§ WHAT YOU HAVE TO DO:
Reply only with how many lines in these entries hold the string "Bangkok".

(Stored items from a collection)
--- START ---

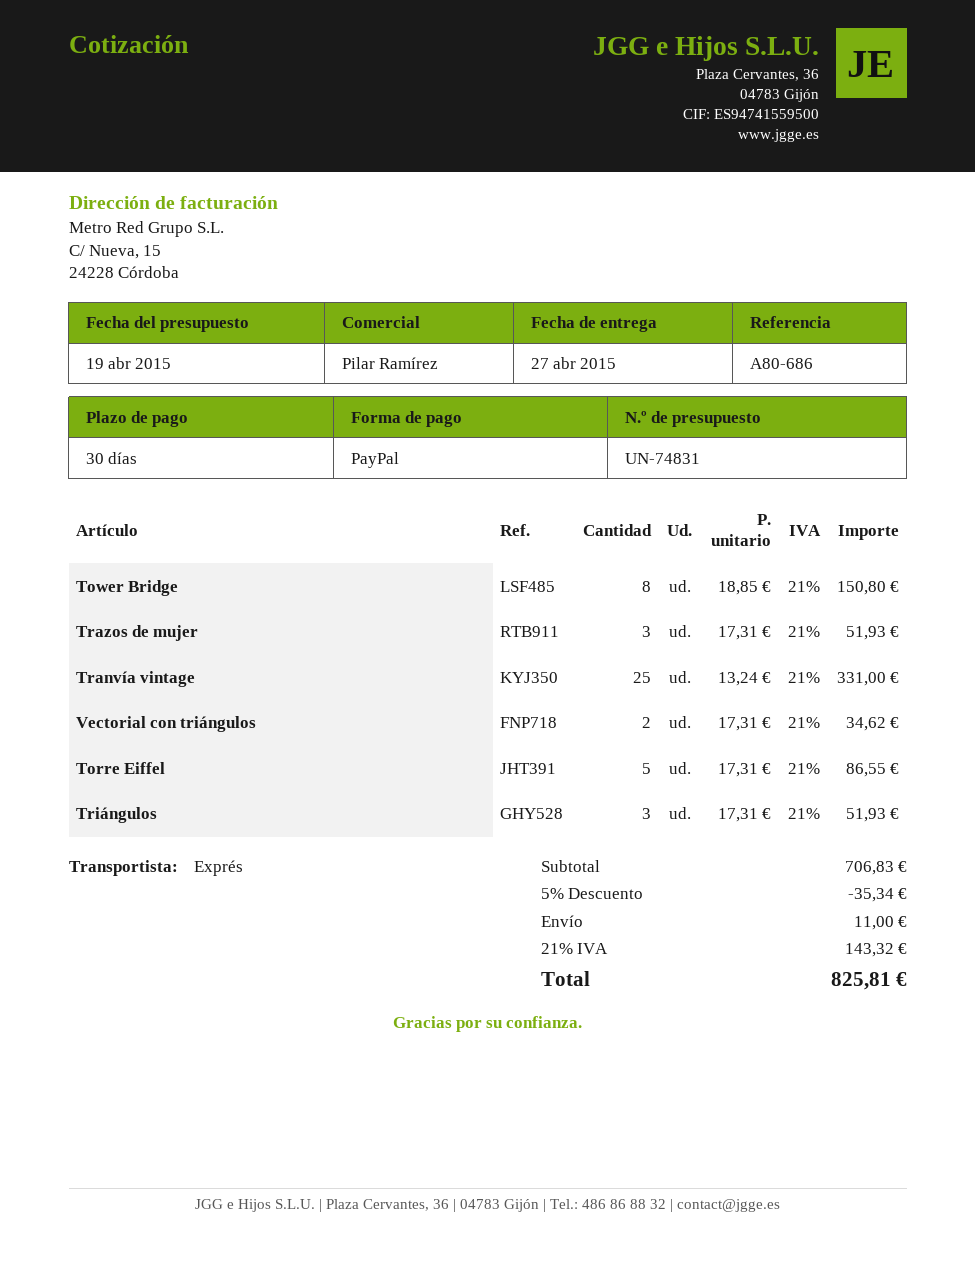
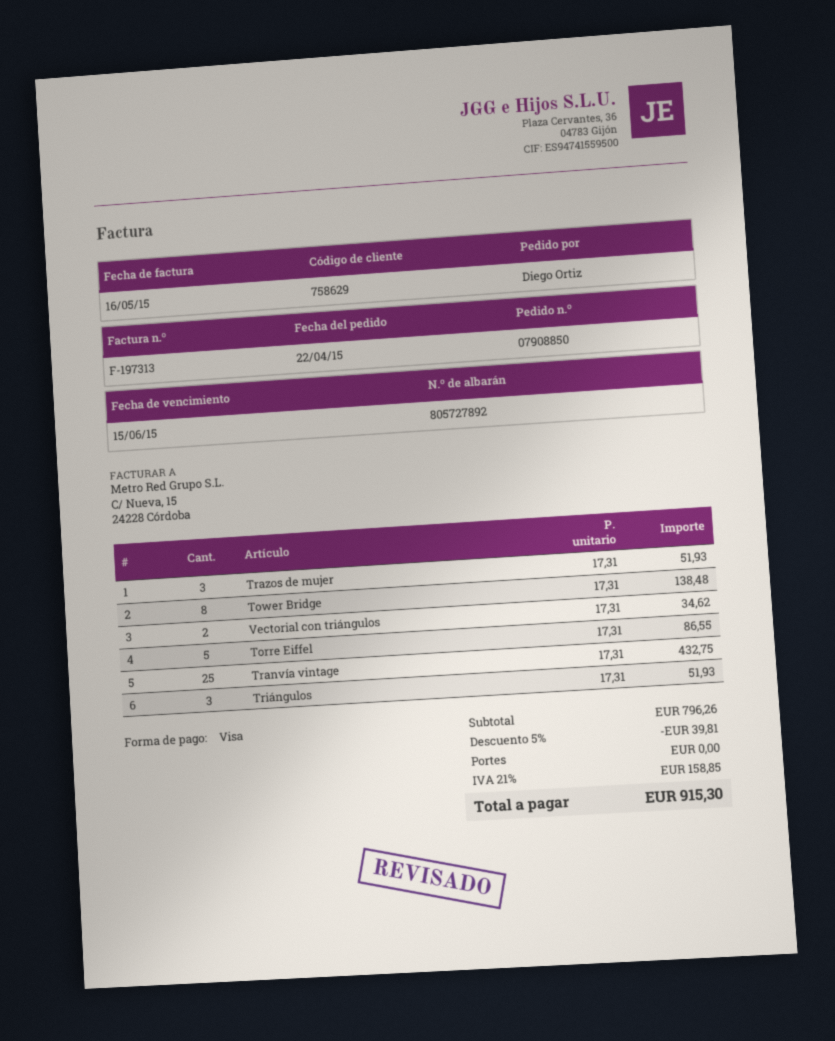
payment method: PayPal -> Visa
Tower Bridge: 8 x 18.85 = 150.80 -> 8 x 17.31 = 138.48
Tranvía vintage: 25 x 13.24 = 331.00 -> 25 x 17.31 = 432.75
subtotal: 706.83 -> 796.26
discount: 5% = 35.34 -> 5% = 39.81
shipping: 11.00 -> 0.00
tax: 21% = 143.32 -> 21% = 158.85
total: 825.81 -> 915.30

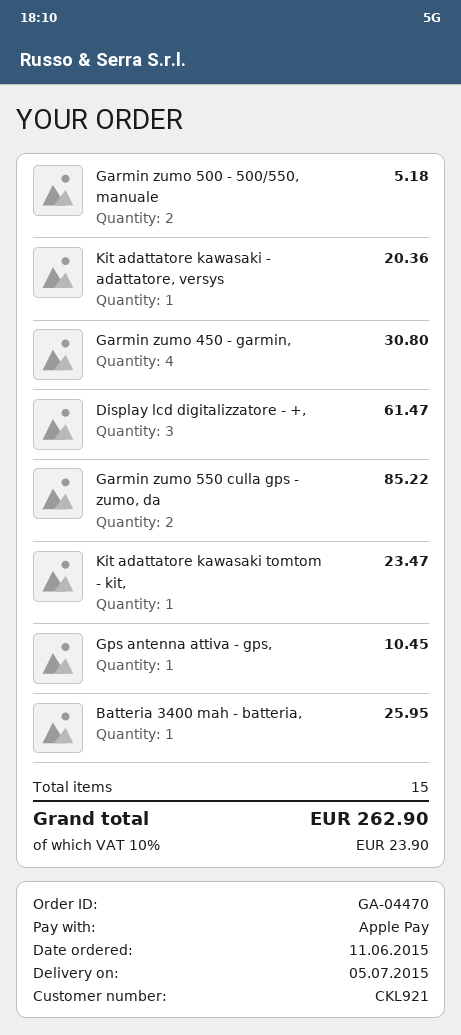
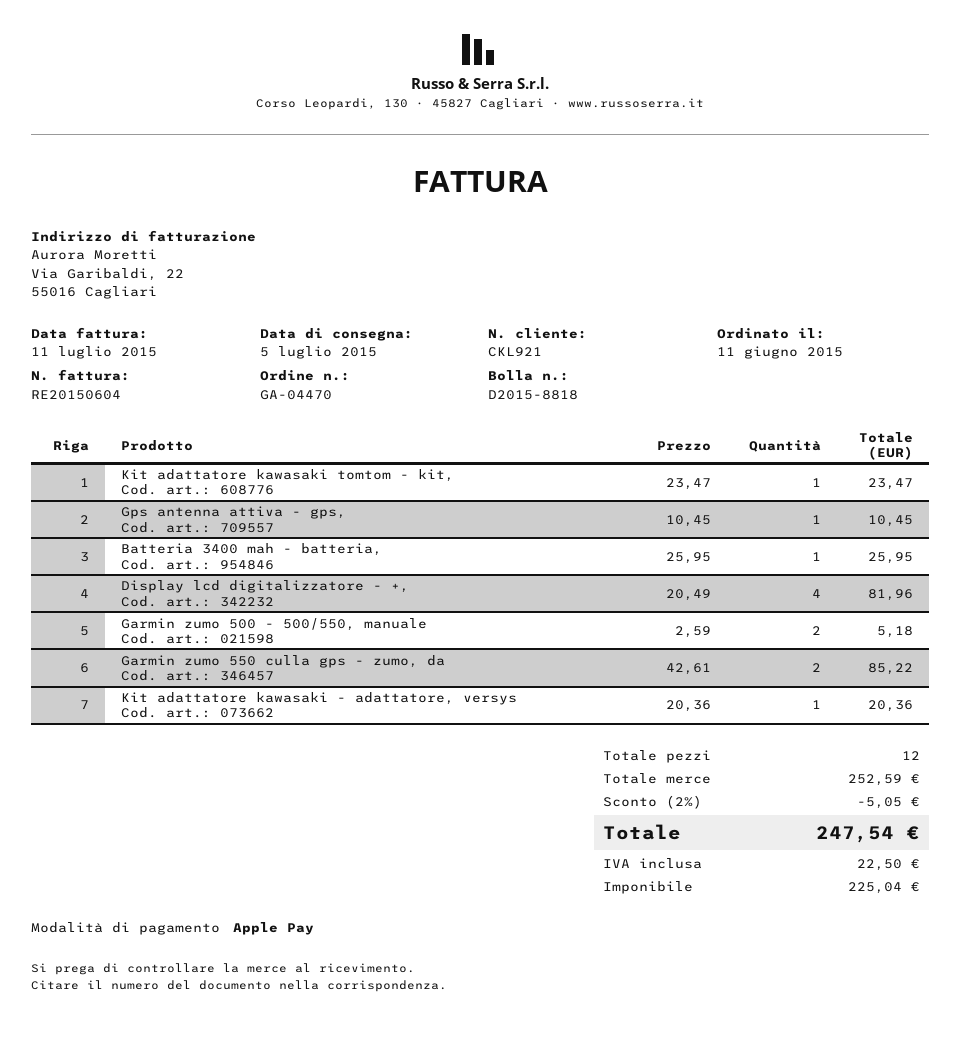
Garmin zumo 450 - garmin,: 4 for 30.80 -> none
Display lcd digitalizzatore - +,: 3 for 61.47 -> 4 for 81.96
total quantity: 15 -> 12
discount: none -> 2% = 5.05
tax: 23.90 -> 22.50
total: 262.90 -> 247.54

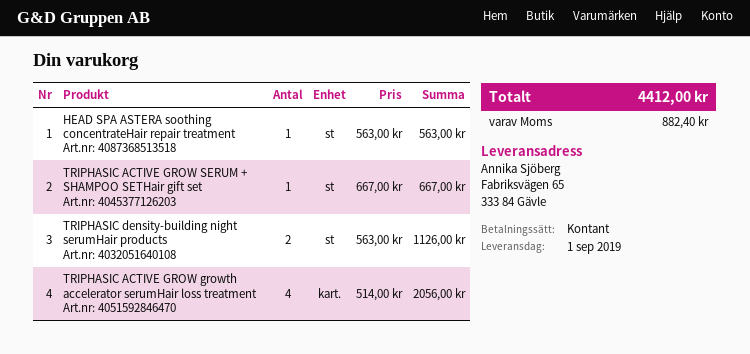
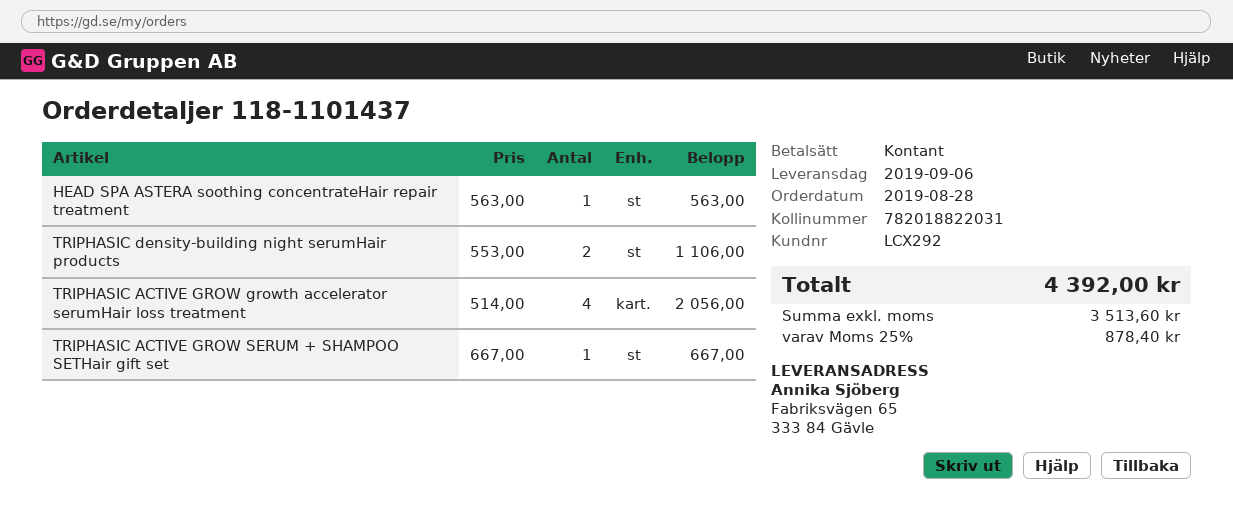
delivery date: 2019-09-01 -> 2019-09-06
TRIPHASIC density-building night serumHair products: 2 x 563.00 = 1126.00 -> 2 x 553.00 = 1106.00
tax: 882.40 -> 878.40
total: 4412.00 -> 4392.00

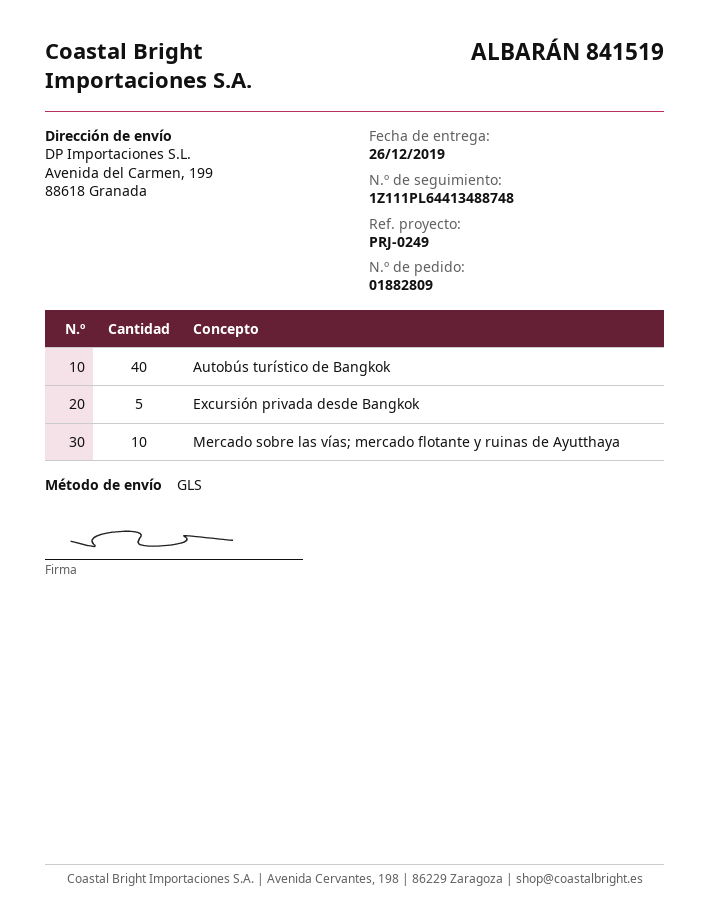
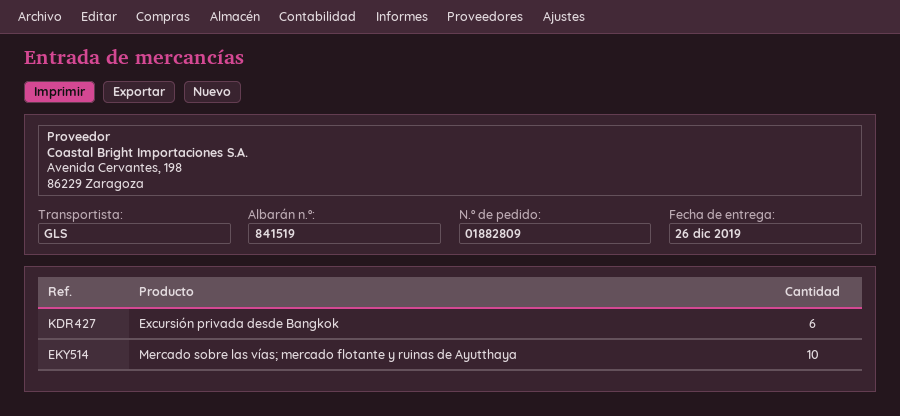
Autobús turístico de Bangkok: 40 -> none
Excursión privada desde Bangkok: 5 -> 6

--- END ---

§ TASK RESULT:
2